Initialize the TopKSetSampler.

Parameters:

Name Type Description Default
iter_potential Potential

The potential defined over a vocabulary of iterables.

required
item_potential Potential

The potential defined over a vocabulary of items.

required
K int | None

The number of top tokens to enumerate. If None, all tokens are enumerated.

required
Source code in genlm/control/sampler/set.py
def __init__(self, iter_potential, item_potential, K):
    """
    Initialize the TopKSetSampler.

    Args:
        iter_potential (Potential): The potential defined over a vocabulary of iterables.
        item_potential (Potential): The potential defined over a vocabulary of items.
        K (int|None): The number of top tokens to enumerate. If None, all tokens are enumerated.
    """
    if K is not None and K <= 0:
        raise ValueError("K must be greater than 0 or None")
    super().__init__(iter_potential, item_potential)
    self.K = K

sample_set(context, draw=None) async

Sample a set of tokens given a context.

Parameters:

Name Type Description Default
context list

A sequence of tokens in the iter_potential's vocabulary.

required

Returns:

Type Description
(LazyWeights, float)

A weighted set of tokens and the log-probability of the sampled set.

Source code in genlm/control/sampler/set.py
async def sample_set(self, context, draw=None):
    """
    Sample a set of tokens given a context.

    Args:
        context (list): A sequence of tokens in the `iter_potential`'s vocabulary.

    Returns:
        (LazyWeights, float): A weighted set of tokens and the log-probability of the sampled set.
    """
    if draw is None:
        draw = sample_dict
    iter_logws = await self.iter_potential.logw_next(context)
    max_logws = await self.trie_executor.weight_max(iter_logws.weights)

    k = 0
    logws = self.target.alloc_logws()
    sampled = self.target.alloc_logws(default=False)

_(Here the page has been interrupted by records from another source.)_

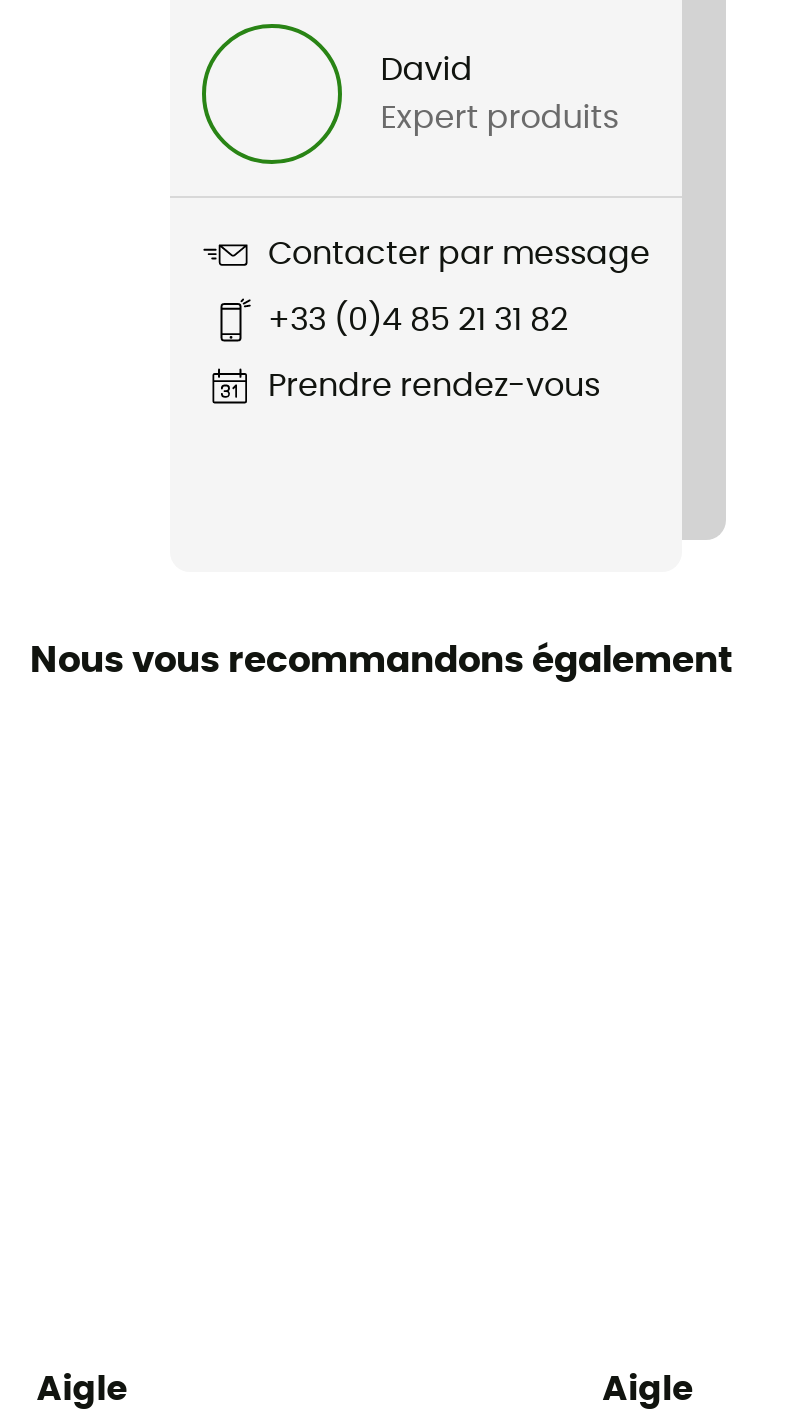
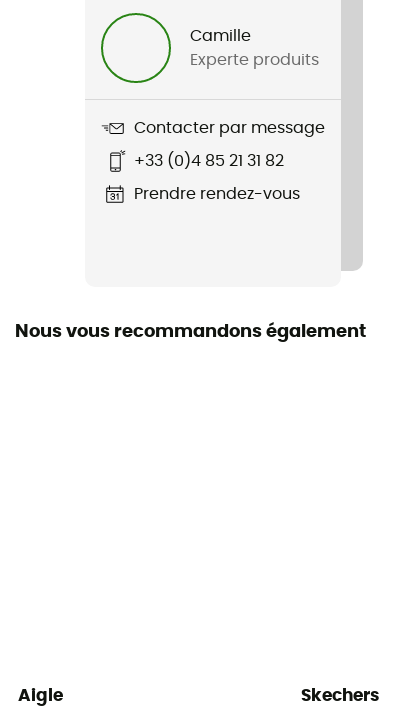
- David
+ Camille

- Expert produits
+ Experte produits

- Aigle
+ Skechers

    async for token_id, logw in self._lazy_enum(context, max_logws):
        logws[token_id] = logw
        sampled[token_id] = True
        k += 1
        if self.K is not None and k >= self.K:
            break

    logp_wc = 0
    if self.K is not None and k == self.K:
        # Get the distribution over wildcard tokens
        iter_ws = iter_logws.exp()
        W_wc = Float.chart(
            {
                token_id: iter_ws[token]
                for token_id, token in enumerate(self.target.vocab_eos)
                if not sampled[token_id]
            }
        )

        # if W_wc is non-empty, sample a wildcard token to ensure absolute continuity
        if W_wc:
            P_wc = W_wc.normalize()
            wc_id = draw(P_wc)
            logp_wc = np.log(P_wc[wc_id])
            wc = self.target.vocab_eos[wc_id]
            item_ctx = self.f(context)
            prefix_w = await self.item_potential.prefix(item_ctx)
            if wc == self.target.eos:
                w_guide_wc = await self.item_potential.complete(item_ctx) - prefix_w
            else:
                w_guide_wc = (
                    await self.item_potential.prefix(self.f(context + [wc]))
                    - prefix_w
                )
            logws[wc_id] = np.log(W_wc[wc_id]) + w_guide_wc - logp_wc

    return self.target.make_lazy_weights(logws), logp_wc

SMC

This class implements sequential Monte Carlo (SMC) inference for controlled text generation. The generation process works as follows:

  1. Token Sampling: At each step, the unit_sampler is used to extend each particle (candidate sequence) by sampling a new token. This grows all sequences by one token at a time. The sampler also outputs an importance weight with each extension to correct for the myopic nature of token-by-token sampling.

  2. Critic Evaluation: If a critic is provided, it scores the updated sequences (via it's score method), reweighting the particles based on how well they satisfy the constraints encoded by the critic.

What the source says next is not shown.